Work instructions
Leaving out the pictures, retype the lines from the top of the listing through the line with "align-items: center;" exactly.

Provided data
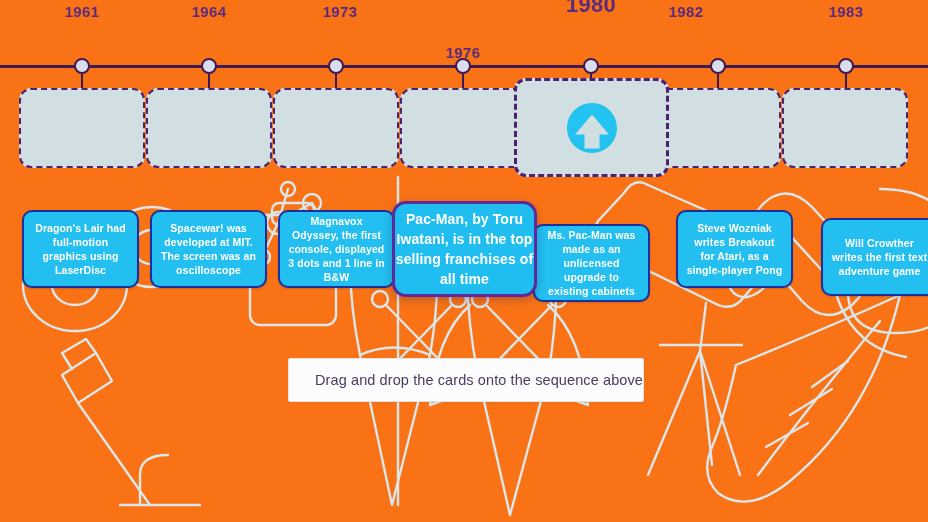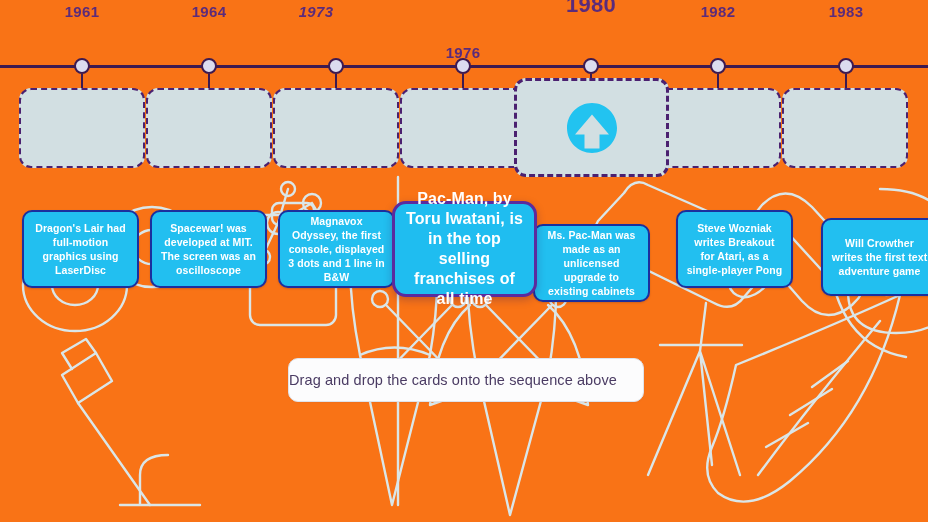--- a/index.html
+++ b/index.html
@@ -109,40 +109,40 @@
     font-weight: 600;
     letter-spacing: .1px;
     z-index: 5;
     cursor: grab;
     box-shadow: 0 1px 2px rgba(20,20,60,.18);
   }
   .card.dragging {
     background: #1fbdf0;
     border: 3px solid #5b2b9e;
     border-radius: 14px;
-    font-size: 16px;
+    font-size: 14px;
     line-height: 20px;
     font-weight: 600;
-    padding: 8px 10px;
+    padding: 8px 0;
     z-index: 30;
     box-shadow: 0 3px 8px rgba(40,20,90,.28);
     cursor: grabbing;
   }
 
   
   #drop-hint {
     position: absolute;
     left: 288px; top: 358px;
     width: 356px; height: 44px;
     background: #fcfcfd;
     border: 1.5px solid #dfe3ea;
-    border-radius: 10px;
+    border-radius: 2px;
     display: flex;
     align-items: center;
-    justify-content: flex-start;
+    justify-content: flex-end;
     color: #4a3b63;
     font-size: 14.5px;
     letter-spacing: .1px;
     z-index: 10;
     box-shadow: 0 1px 2px rgba(80,80,120,.05);
   }
 </style>
 </head>
 <body>
 
@@ -203,30 +203,30 @@
 
   <div id="timeline-line"></div>
 
   <div id="years-layer">
       <div class="year-label" style="left: 82px;">1961</div>
       <div class="tl-dot" style="left: 82px;"></div>
       <div class="tl-stem" style="left: 82px;"></div>
       <div class="year-label" style="left: 209px;">1964</div>
       <div class="tl-dot" style="left: 209px;"></div>
       <div class="tl-stem" style="left: 209px;"></div>
-      <div class="year-label" style="left: 316px; font-style: italic;">1973</div>
+      <div class="year-label" style="left: 340px;">1973</div>
       <div class="tl-dot" style="left: 336px;"></div>
       <div class="tl-stem" style="left: 336px;"></div>
       <div class="year-label" style="left: 463px; margin-top: 41px;">1976</div>
       <div class="tl-dot" style="left: 463px;"></div>
       <div class="tl-stem" style="left: 463px;"></div>
       <div class="year-label active" style="left: 591px;">1980</div>
       <div class="tl-dot" style="left: 591px;"></div>
       <div class="tl-stem" style="left: 591px;"></div>
-      <div class="year-label" style="left: 718px;">1982</div>
+      <div class="year-label" style="left: 686px;">1982</div>
       <div class="tl-dot" style="left: 718px;"></div>
       <div class="tl-stem" style="left: 718px;"></div>
       <div class="year-label" style="left: 846px;">1983</div>
       <div class="tl-dot" style="left: 846px;"></div>
       <div class="tl-stem" style="left: 846px;"></div>
     </div>
 
   <div id="slots-layer">
       <div class="slot" style="left: 19px; top: 88px; width: 126px; height: 80px;"></div>
       <div class="slot" style="left: 146px; top: 88px; width: 126px; height: 80px;"></div>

Result for this exercise
--- a/index.html
+++ b/index.html
@@ -109,40 +109,40 @@
     font-weight: 600;
     letter-spacing: .1px;
     z-index: 5;
     cursor: grab;
     box-shadow: 0 1px 2px rgba(20,20,60,.18);
   }
   .card.dragging {
     background: #1fbdf0;
     border: 3px solid #5b2b9e;
     border-radius: 14px;
-    font-size: 16px;
+    font-size: 14px;
     line-height: 20px;
     font-weight: 600;
-    padding: 8px 10px;
+    padding: 8px 0;
     z-index: 30;
     box-shadow: 0 3px 8px rgba(40,20,90,.28);
     cursor: grabbing;
   }
 
   
   #drop-hint {
     position: absolute;
     left: 288px; top: 358px;
     width: 356px; height: 44px;
     background: #fcfcfd;
     border: 1.5px solid #dfe3ea;
-    border-radius: 10px;
+    border-radius: 2px;
     display: flex;
     align-items: center;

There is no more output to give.